A patient may present with clinical encephalopathy and an elevated plasma ammonia concentration. While often related to underlying liver disease, this pattern can be seen in a number of disorders. It may not be suspected and so go unrecognized unless a plasma ammonia is ordered for some other reason.


Clinical and laboratory features:

(1) reduced level of consciousness

(2) elevated plasma ammonia concentration


Liver disease:

(1) cirrhosis with portal hypertension

(2) other causes of portal hypertension

(3) Reye's syndrome


Inherited metabolic disorders (especially the urea cycle enzyme defects):

(1) argininosuccinic acid lyase deficiency (ASAL)

(2) lysinuric protein intolerance (LPI)

(3) hyperammonemia-hyperornithinemia-homocitrullinemia syndrome (HHH)

(4) citrullinemia (argininosuccinic acid synthetase or ASA deficiency)

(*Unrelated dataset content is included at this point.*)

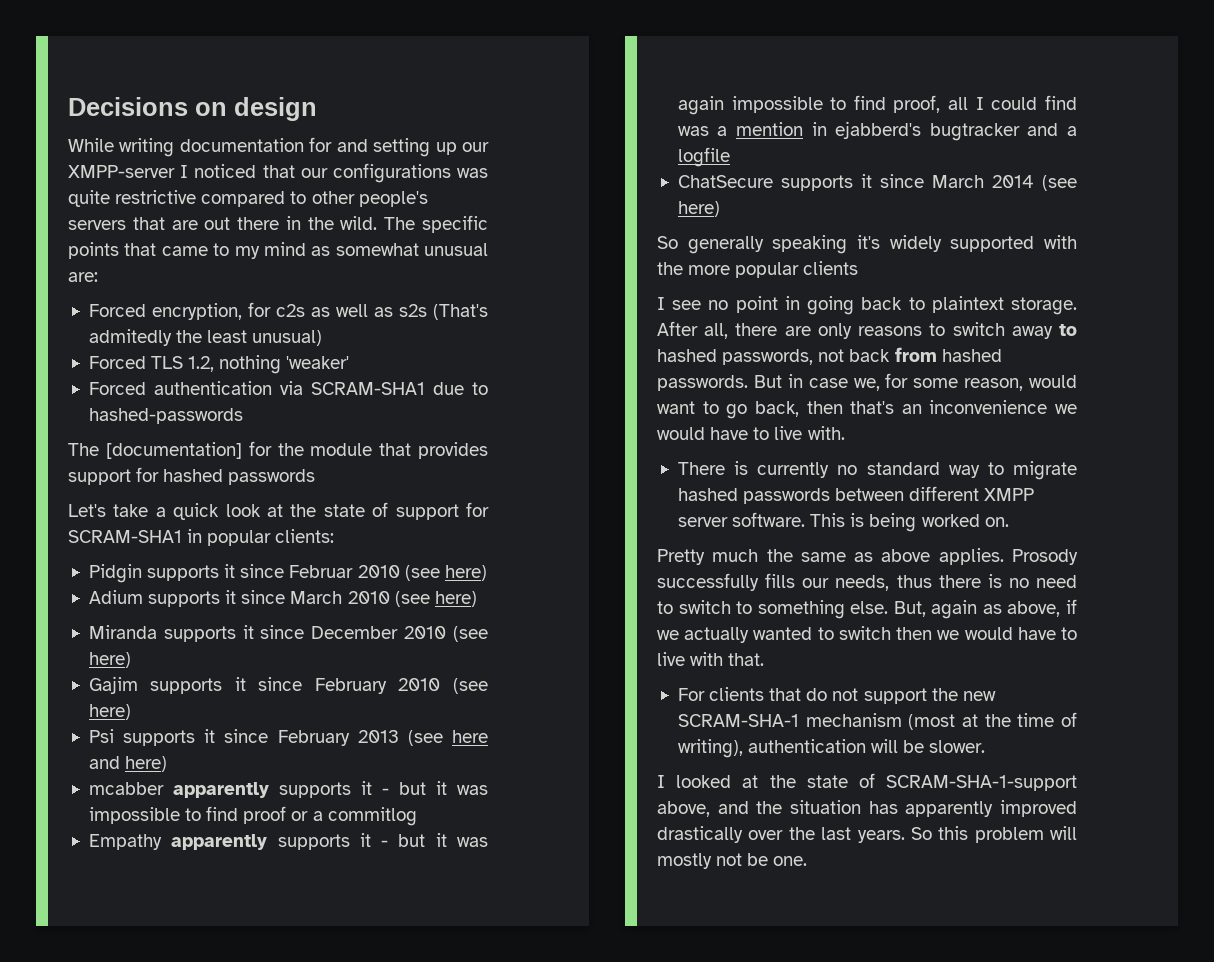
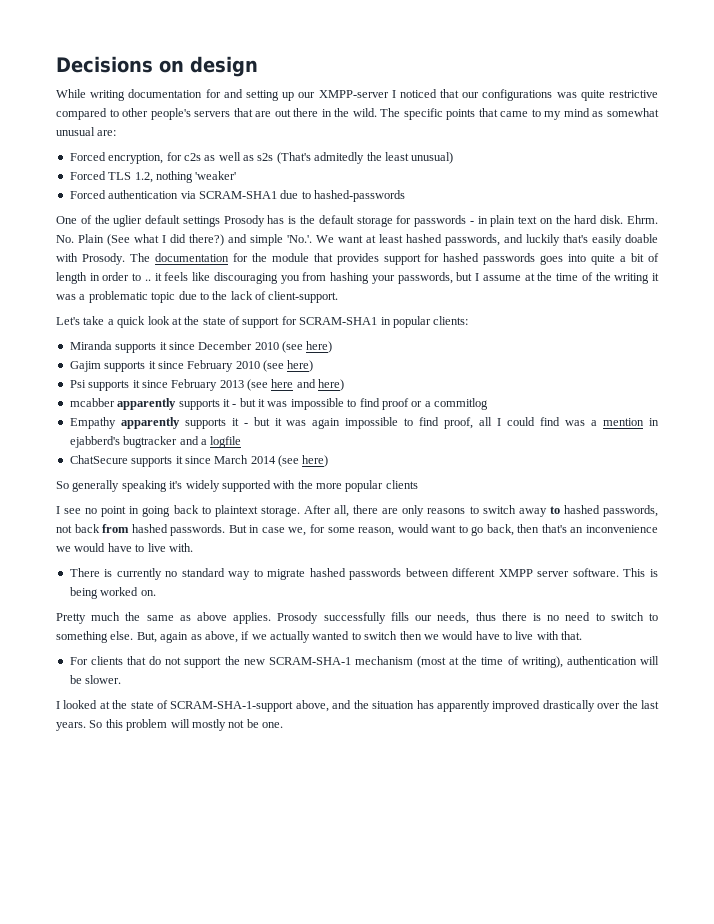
[68,442,242,459] The [documentation] -> [56,215,658,227] [56,234,658,246] [56,253,229,265] One of the uglier default settings Prosody has is the default storage for passwords - in plain text on the hard disk. Ehrm. No. Plain (See what I did there?) and simple 'No.'. We want at least hashed passwords, and luckily that's easily doable with Prosody. The documentation
(316, 477) none -> [540,253,660,265] [56,272,660,284] [56,291,339,303] goes into quite a bit of length in order to .. it feels like discouraging you from hashing your passwords, but I assume at the time of the writing it was a problematic topic due to the lack of client-support.
[88,564,487,583] [88,590,477,607] // Pidgin supports it since Februar 2010 (see here) // Adium supports it since March 2010 (see here) -> (469, 320) none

(5) argininemia (arginase deficiency)

(6) carbamylphosphate synthetase I or N-acetylglutamate synthetase (CPS/NAGS)

(7) organic acidopathies


Oncologic conditions:

(1) multiple myeloma and other hematopoietic conditions

(2) cytoreductive chemotherapy

(3) bone marrow transplant



(1) valproic acid

(2) asparaginase (? effect on aspartate)


Infection related:

(1) urinary tract infection

(2) ureterosigmoidostomy-related rectocolitis



(1) transient hyperammonemia of the newborn (TNH, THAN)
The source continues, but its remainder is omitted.